Task goal —
Your task is to transcribe the entries below exactly, beginning with the line containing "[75,732,110,747] unit ->" and ending with the final line, and to add nothing else.

>>>>

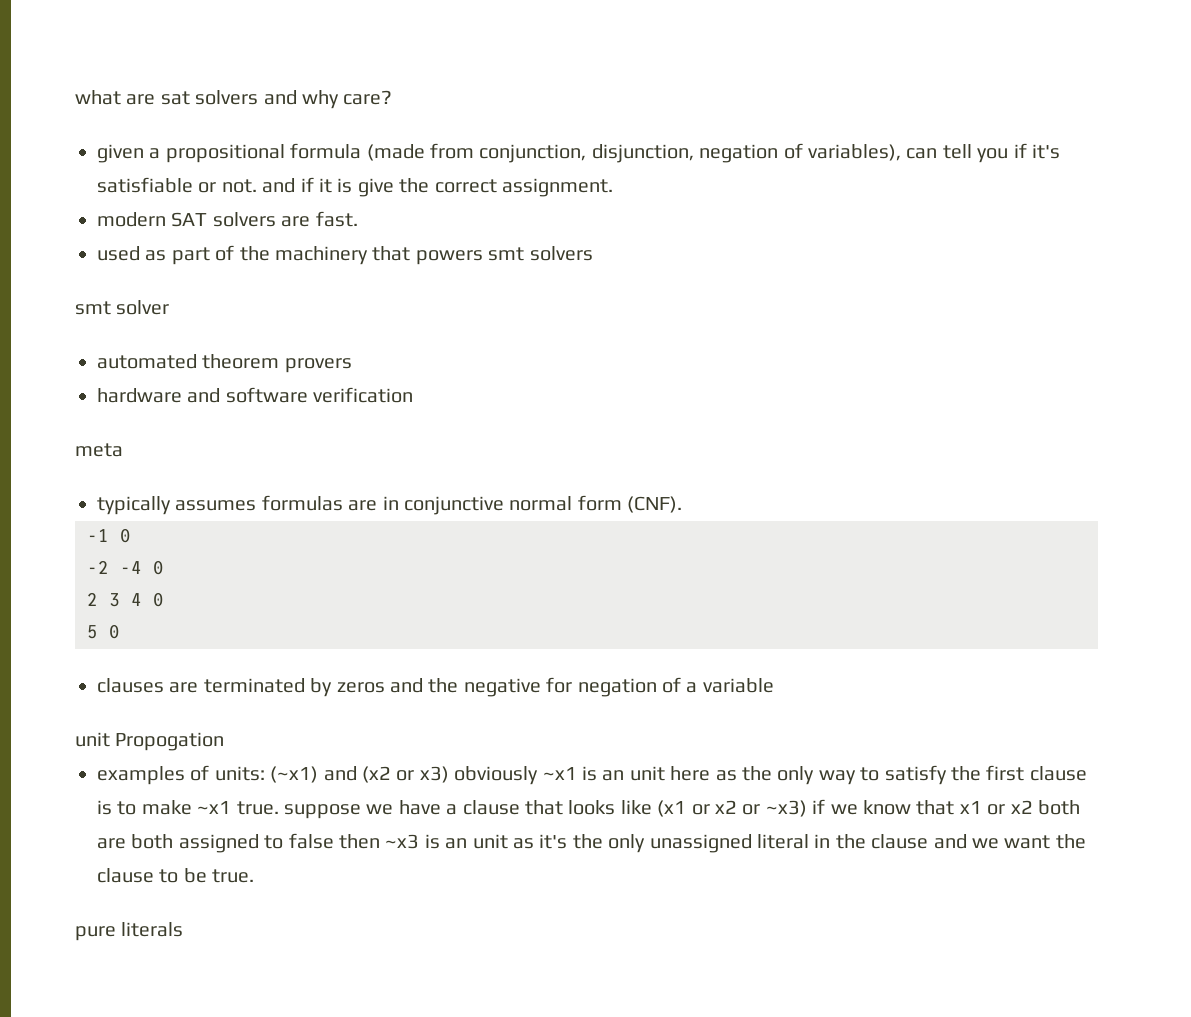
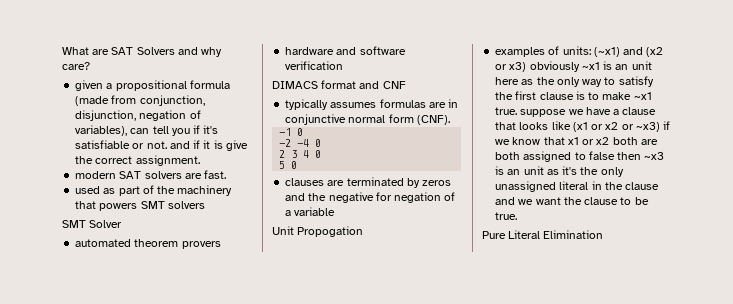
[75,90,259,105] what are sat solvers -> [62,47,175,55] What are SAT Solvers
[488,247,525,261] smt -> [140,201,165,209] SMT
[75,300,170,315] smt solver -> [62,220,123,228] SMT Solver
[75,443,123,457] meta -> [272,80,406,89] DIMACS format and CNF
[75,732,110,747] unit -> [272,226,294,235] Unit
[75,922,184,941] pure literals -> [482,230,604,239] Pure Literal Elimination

<<<<

Solution —
[75,732,110,747] unit -> [272,226,294,235] Unit
[75,922,184,941] pure literals -> [482,230,604,239] Pure Literal Elimination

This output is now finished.